Em “As costureiras de Auschwitz”, a pesquisadora britânica de moda Lucy Adlington conta a história real de um ateliê de costura que funcionou no interior do campo de extermínio
No auge do Holocausto, 25 jovens prisioneiras do campo de concentração de Auschwitz-Birkenau foram selecionadas para desenhar, cortar e costurar roupas de luxo para as mulheres de guardas e oficiais nazistas. O trabalho era feito em uma oficina de costura instalada dentro de um dos maiores campos de extermínio da Segunda Guerra Mundial.

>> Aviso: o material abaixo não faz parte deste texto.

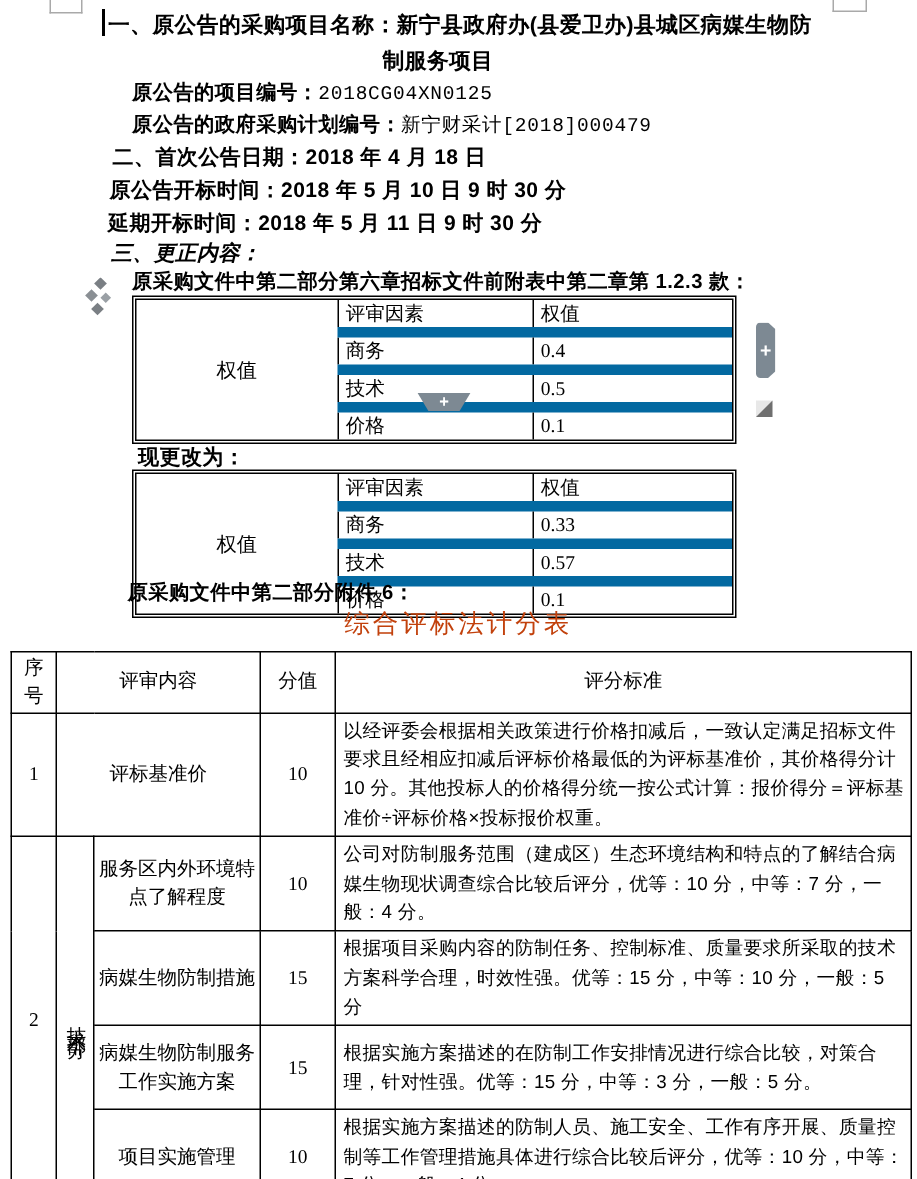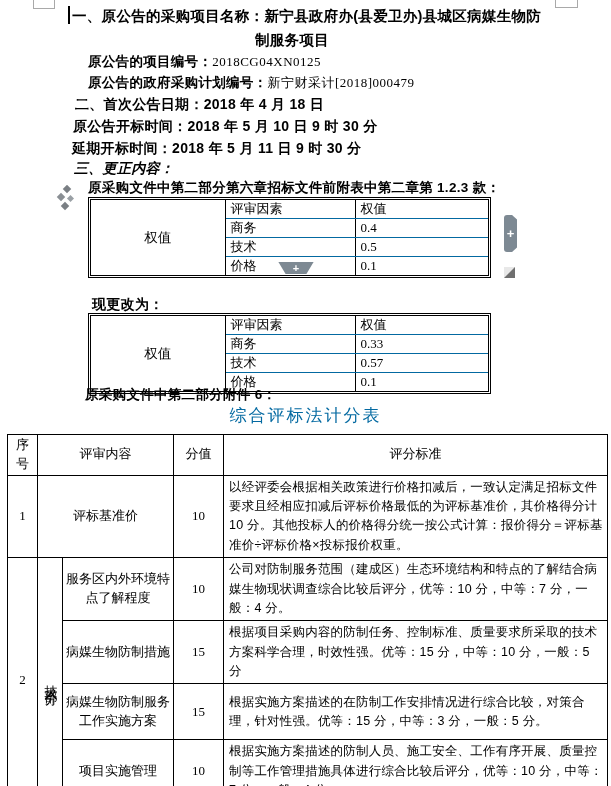--- a/index.html
+++ b/index.html
@@ -3,41 +3,41 @@
 <meta charset="utf-8">
 <style>
   * { margin:0; padding:0; box-sizing:border-box; }
   html,body { background:#fff; }
   body { font-family:"Liberation Sans", sans-serif; color:#000; }
   #page { position:relative; width:611px; height:786px; background:#fff; overflow:hidden; }
 
   .frag { position:absolute; background:#fff; border:1px solid #a9a9a9; border-top:none; }
 
   .line { position:absolute; white-space:nowrap; font-weight:bold; font-size:14px; letter-spacing:0.3px; }
-  .line .val { font-weight:normal; font-family:Liberation Serif, serif; font-size:13px; letter-spacing:0.5px;margin-top:24px; }
+  .line .val { font-weight:normal; font-family:Liberation Mono, monospace; font-size:13px; letter-spacing:0.5px;margin-top:24px; }
 
   .cursor-bar { position:absolute; width:2px; height:18px; background:#000; }
 
   
   .wt-wrap { position:absolute; border:3px double #000; background:#fff; }
   .wt { border-collapse:collapse; table-layout:fixed; width:100%; font-size:13px; }
-  .wt td { border-right:1px solid #000; border-bottom:1px solid #0369a1; height:17px; padding:0 0 0 5px; vertical-align:middle; }
+  .wt td { border-right:1px solid #000; border-bottom:7px solid #0369a1; height:17px; padding:0 0 0 5px; vertical-align:middle; }
   .wt td:last-child { border-right:none; }
   .wt tr:last-child td { border-bottom:none; }
   .wt td.merged { text-align:center; padding:0; border-bottom:none; font-size:13.5px; }
   .wt td.num { font-family:"Liberation Serif", serif; }
 
   
   .move-handle { position:absolute; cursor:move; }
   .pill { position:absolute; background:#7d8993; color:#fff; display:flex; align-items:center; justify-content:center; font-weight:bold; cursor:pointer; }
   .pill-col { clip-path:polygon(0 0, 62% 0, 100% 12%, 100% 88%, 62% 100%, 0 100%); border-radius:3px; font-size:13px; }
   .pill-row { clip-path:polygon(6% 0, 94% 0, 76% 100%, 24% 100%); font-size:11px; line-height:10px; }
   .rsz { position:absolute; width:11px; height:11px; background:linear-gradient(135deg,#e8e8e8 0 49%,#6f6f6f 51% 100%); cursor:nwse-resize; }
 
-  .doc-title { position:absolute; left:0; right:0; text-align:center; font-size:17px; letter-spacing:2px; color:#0369a1; }
+  .doc-title { position:absolute; left:0; right:0; text-align:center; font-size:17px; letter-spacing:2px; color:#c2410c; }
 
   
   .st-wrap { position:absolute; }
   .st { border-collapse:collapse; table-layout:fixed; background:#fff; }
   .st td { border:1px solid #000; vertical-align:middle; text-align:center; font-size:13px; line-height:1.45; padding:1px 2px; }
   .st td.crit { text-align:left; font-size:12.5px; line-height:1.55; padding:2px 4px 2px 5px; letter-spacing:0.2px; }
   .st td.vert { writing-mode:vertical-rl; text-orientation:upright; letter-spacing:3px; padding:0; }
   .st td.score { font-family:"Liberation Serif", serif; font-size:13px; }
 </style>
 </head>

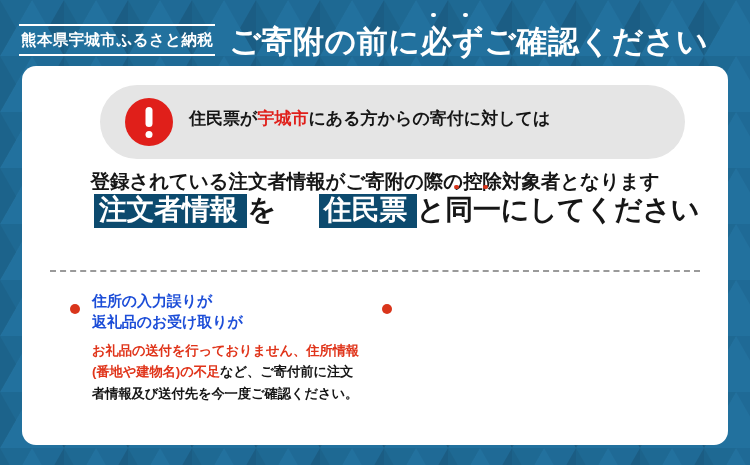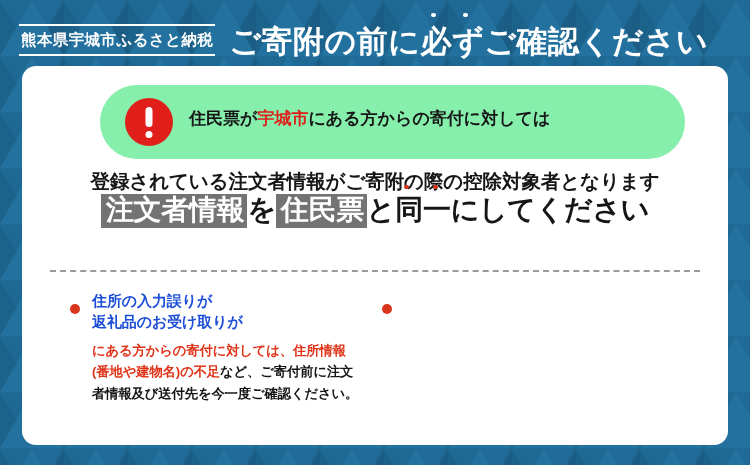--- a/index.html
+++ b/index.html
@@ -109,21 +109,21 @@
     border-radius: 14px;
   }
 
   
   #alert-pill {
     position: absolute;
     left: 78px;
     top: 19px;
     width: 585px;
     height: 74px;
-    background: #86efac;
+    background: #e5e5e5;
     border-radius: 37px;
     display: flex;
     align-items: center;
   }
 
   #alert-icon {
     width: 48px;
     height: 48px;
     border-radius: 50%;
     background: #e01f1a;
@@ -199,25 +199,26 @@
   #statement-line2 {
     font-size: 28px;
     font-weight: bold;
     color: #161616;
     line-height: 1;
     letter-spacing: -0.3px;
     white-space: nowrap;
   }
 
   .hl-box {
-    background: #737373;
+    background: #0c4a6e;
     color: #ffffff;
-    padding: 2px 3px 4px 5px;
+    padding: 2px 10px 4px 5px;
     display: inline-block;
     line-height: 1;
+    margin-left: 43px;
   }
 
   .stmt-emph {
     position: relative;
     display: inline-block;
   }
   .stmt-emph::before,
   .stmt-emph::after {
     content: "";
     position: absolute;
@@ -339,21 +340,21 @@
     <div id="columns">
 
       <div class="column" id="column-left">
         <div class="bullet-dot"></div>
         <div class="col-body">
           <div class="col-heading">
             <div>住所の入力誤りが</div>
             <div>返礼品のお受け取りが</div>
           </div>
           <div class="col-detail">
-            <span class="red">にある方からの寄付に対しては、住所情報(番地や建物名)の不足</span><span>など、ご寄付前に注文者情報及び送付先を今一度ご確認ください。</span>
+            <span class="red">お礼品の送付を行っておりません、住所情報(番地や建物名)の不足</span><span>など、ご寄付前に注文者情報及び送付先を今一度ご確認ください。</span>
           </div>
         </div>
       </div>
 
       <div class="column" id="column-right">
         <div class="bullet-dot"></div>
       </div>
 
     </div>
   </div>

O ateliê, chamado de “estúdio de alta-costura superior”, foi fundado por Hedwig Höss, a esposa do comandante de Auschwitz. A partir de uma intensa pesquisa documental e entrevistas – incluindo uma conversa com Bracha Berkovič Kohút, última costureira sobrevivente -, a pesquisadora de moda britânica Lucy Adlington resgata essa história em seu novo livro, As costureiras de Auschwitz, lançamento do selo Crítica, da Editora Planeta.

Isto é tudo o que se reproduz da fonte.